Most of us won’t be heading to space any time soon but we can now hear how its sounds, thanks to design firm StudioKCA. The Brooklyn practice has created a conch-shaped structure that channels the resonations of NASA satellites orbiting Earth.

About 70 perforated aluminium panels, each 25 ft in length, make up the spiralling Orbit Pavilion, which is currently on show at the NASA Jet Propulsion Lab in Pasadena, California.

NASA Orbiting Pavilion StudioKCA-6

StudioKCA’s aim, it says, was to compose ‘a symphony built out of the sounds of satellites in space’.

In reality, orbiting spacecrafts are silent so the NASA Orbiting Pavilion experience is more of a sonic interpretation.

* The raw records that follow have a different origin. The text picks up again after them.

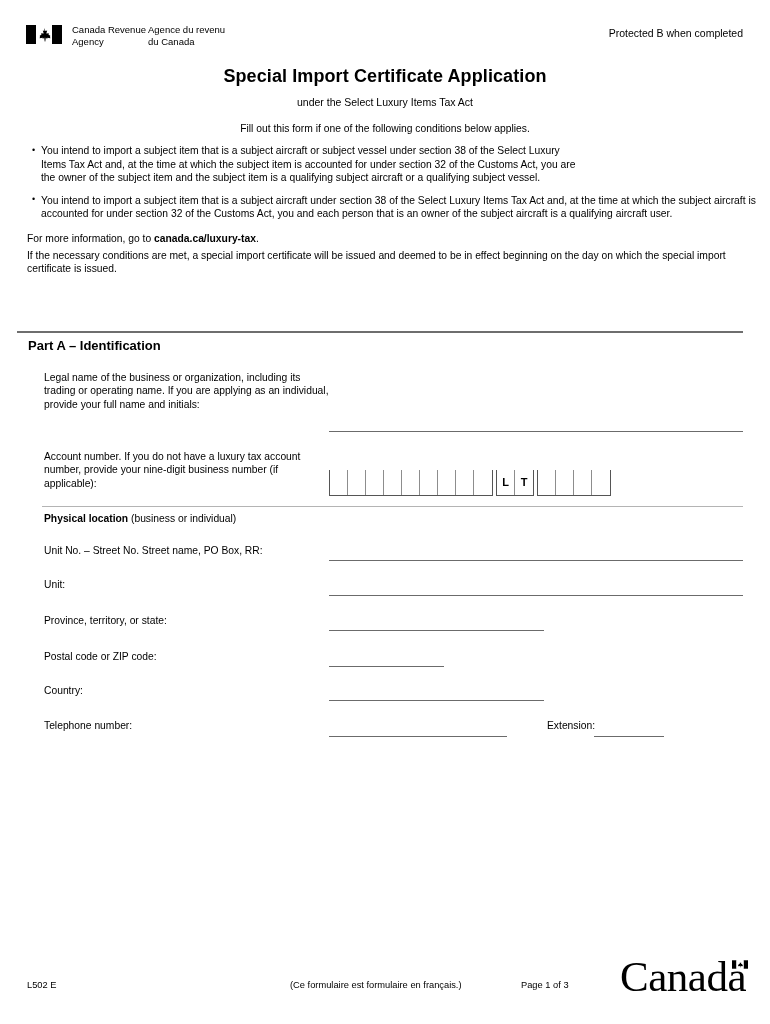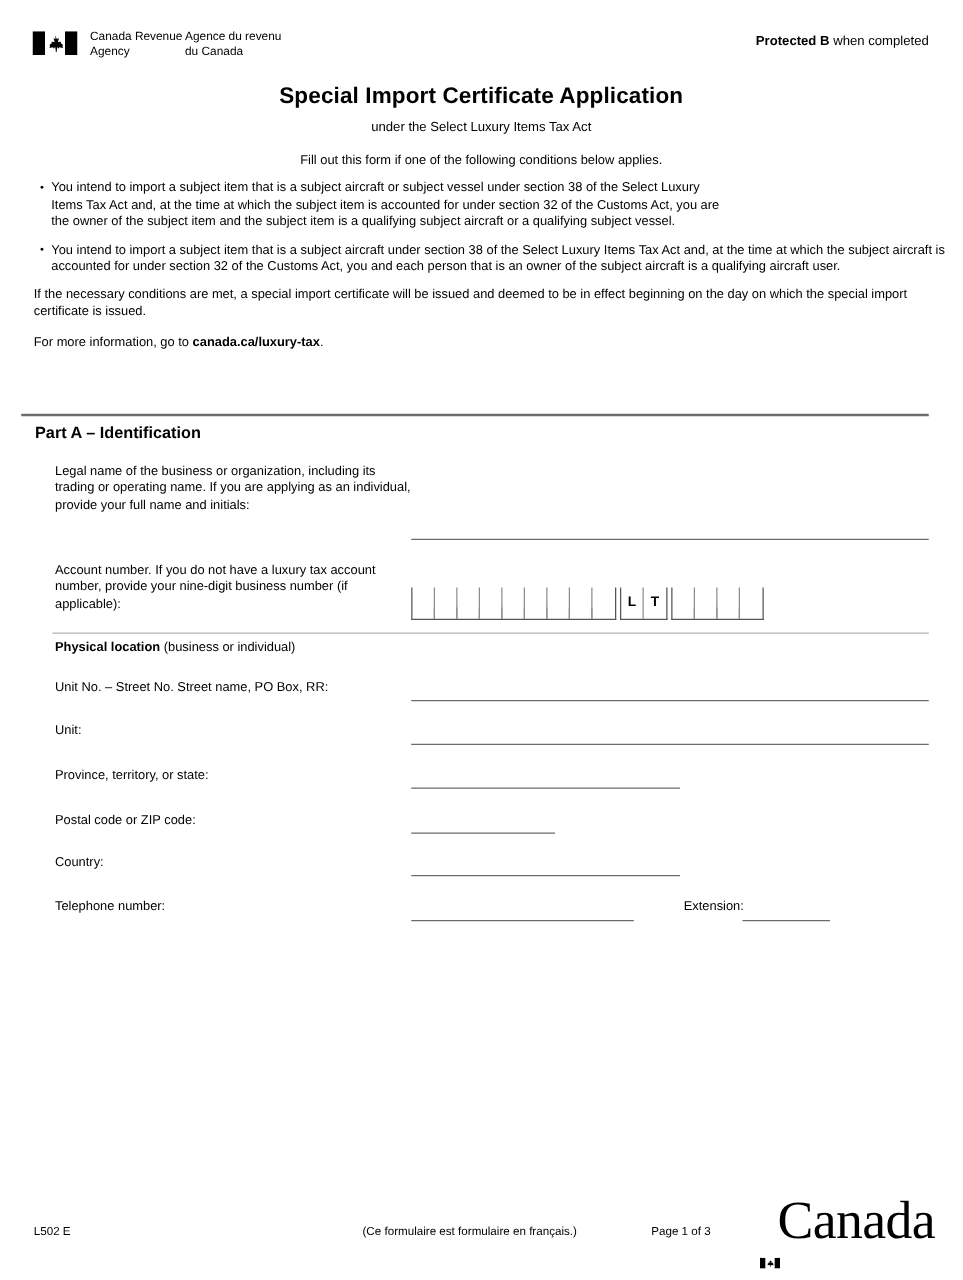--- a/index.html
+++ b/index.html
@@ -57,7 +57,7 @@
     font-size: 10.5px;
     white-space: nowrap;
   }
-  .protected b { font-weight: bold; }
+  .protected b { font-weight: normal; }
 
   
   .title {

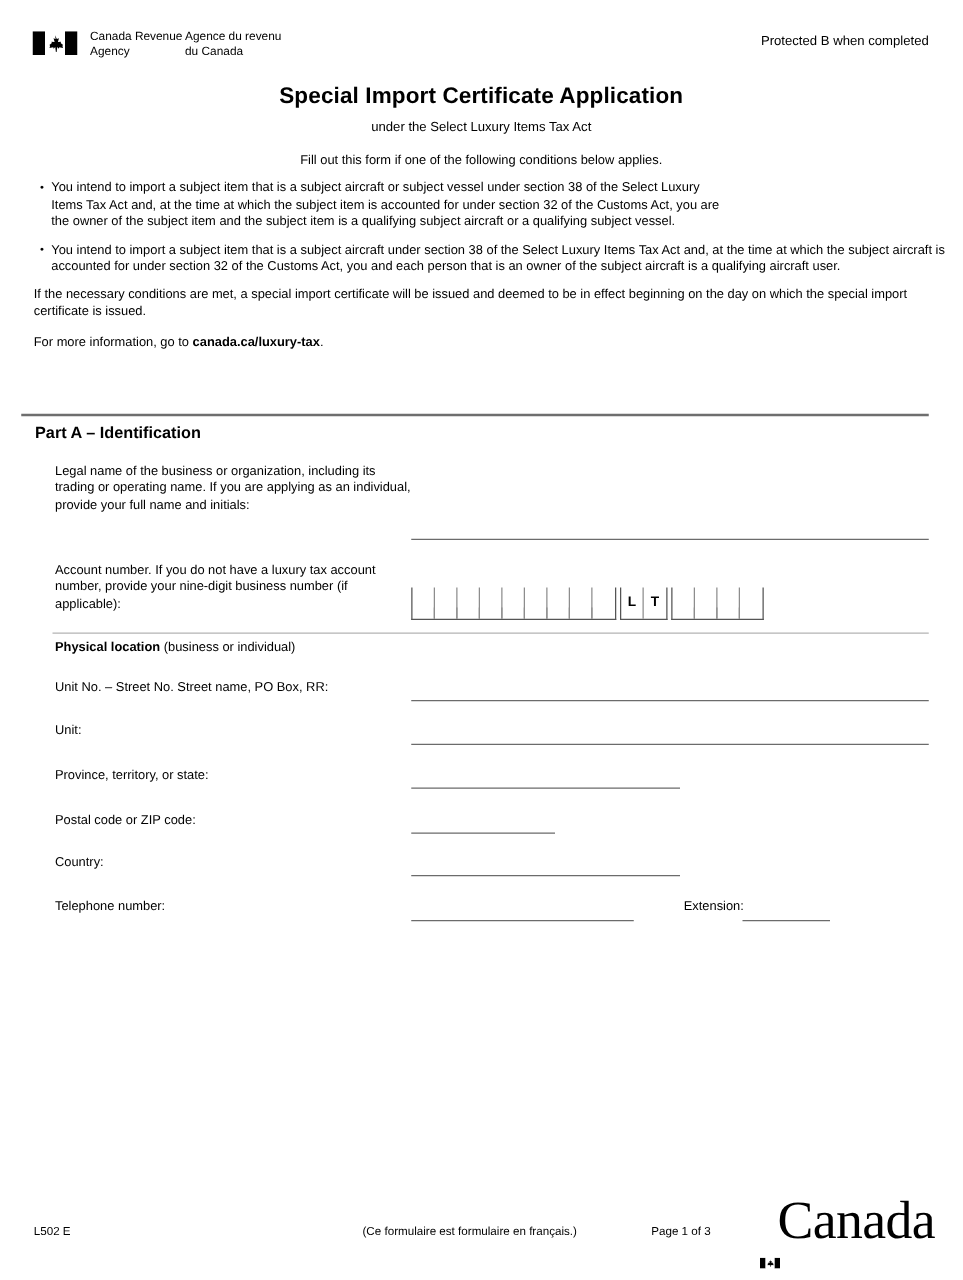--- a/index.html
+++ b/index.html
@@ -278,8 +278,8 @@
       <li class="b1">You intend to import a subject item that is a subject aircraft or subject vessel under section 38 of the Select Luxury Items Tax Act and, at the time at which the subject item is accounted for under section 32 of the Customs Act, you are the owner of the subject item and the subject item is a qualifying subject aircraft or a qualifying subject vessel.</li>
       <li class="b2">You intend to import a subject item that is a subject aircraft under section 38 of the Select Luxury Items Tax Act and, at the time at which the subject aircraft is accounted for under section 32 of the Customs Act, you and each person that is an owner of the subject aircraft is a qualifying aircraft user.</li>
     </ul>
+    <p class="para para2"><span>For more information, go to </span><b>canada.ca/luxury-tax</b><span>.</span></p>
     <p class="para">If the necessary conditions are met, a special import certificate will be issued and deemed to be in effect beginning on the day on which the special import certificate is issued.</p>
-    <p class="para para2"><span>For more information, go to </span><b>canada.ca/luxury-tax</b><span>.</span></p>
   </div>
 
   <div class="rule-top"></div>

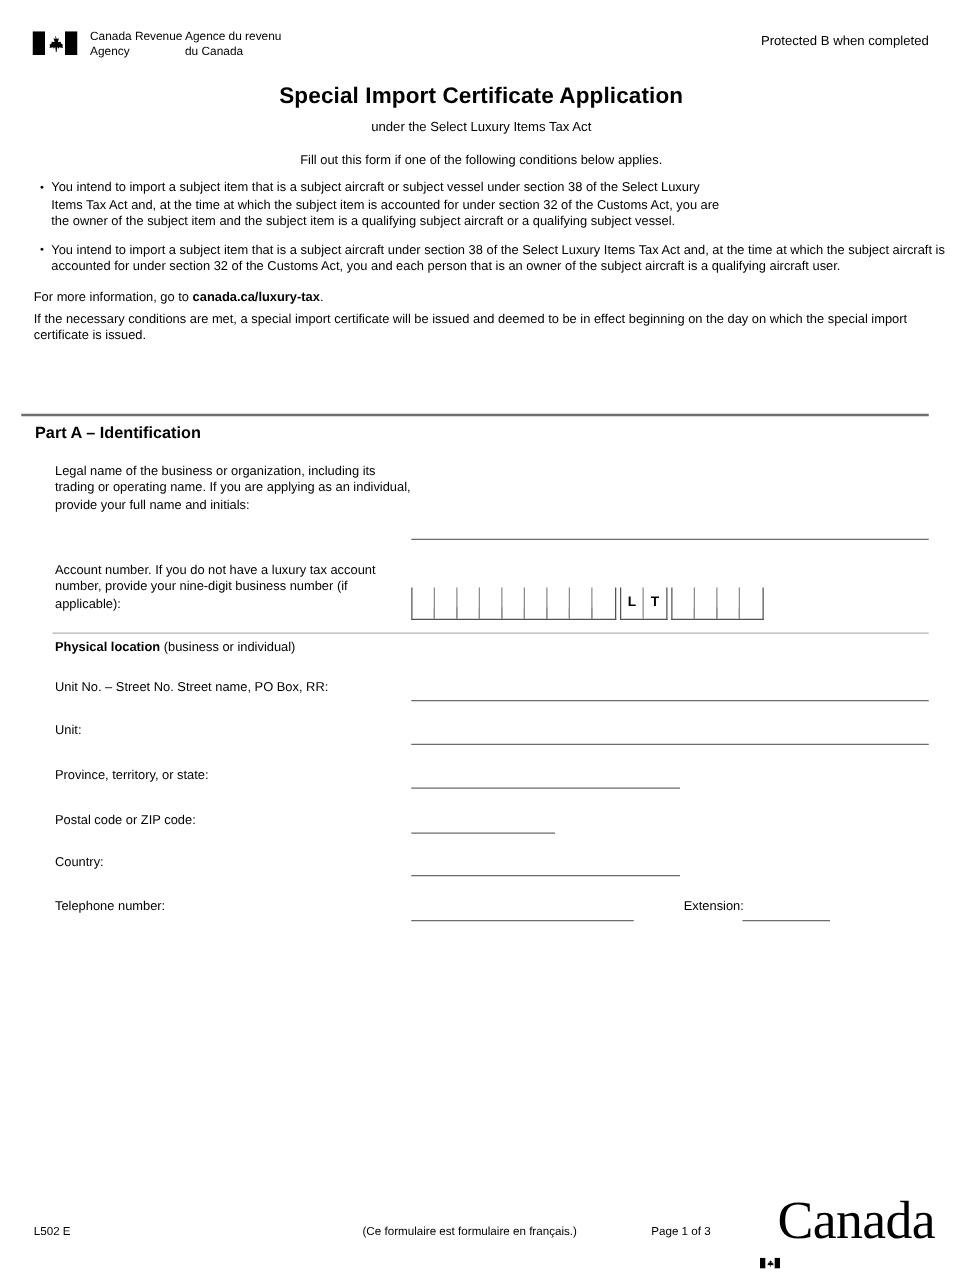--- a/index.html
+++ b/index.html
@@ -225,7 +225,6 @@
     right: 22px; top: 0px;
     display: flex;
     align-items: flex-start;
-    flex-direction: column;
   }
   .wordmark .wm-text {
     font-family: "Liberation Serif", serif;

Speakers inside the 1,100 sq ft structure are each tuned with a sound corresponding to one of the space agency’s 19 satellites. The shape of the pavilion helps to amplify these notes, similar to how conch shells channel surrounding sounds when you put your ear to them.

Acoustic engineer Shane Myrbeck of design firm Arup helped StudioKCA with the project, which was commissioned by NASA to make spacecrafts – orbiting 100 miles above – seem more accessible to the public.

‘We wanted to make that world tangible,’ Kilmoski told FastCo Design.

The Orbiting Pavilion will be on show outside the NASA Jet Propulsion Lab until summer, before it moves to the Huntington Botanical Gardens in San Marino, California, later in the year.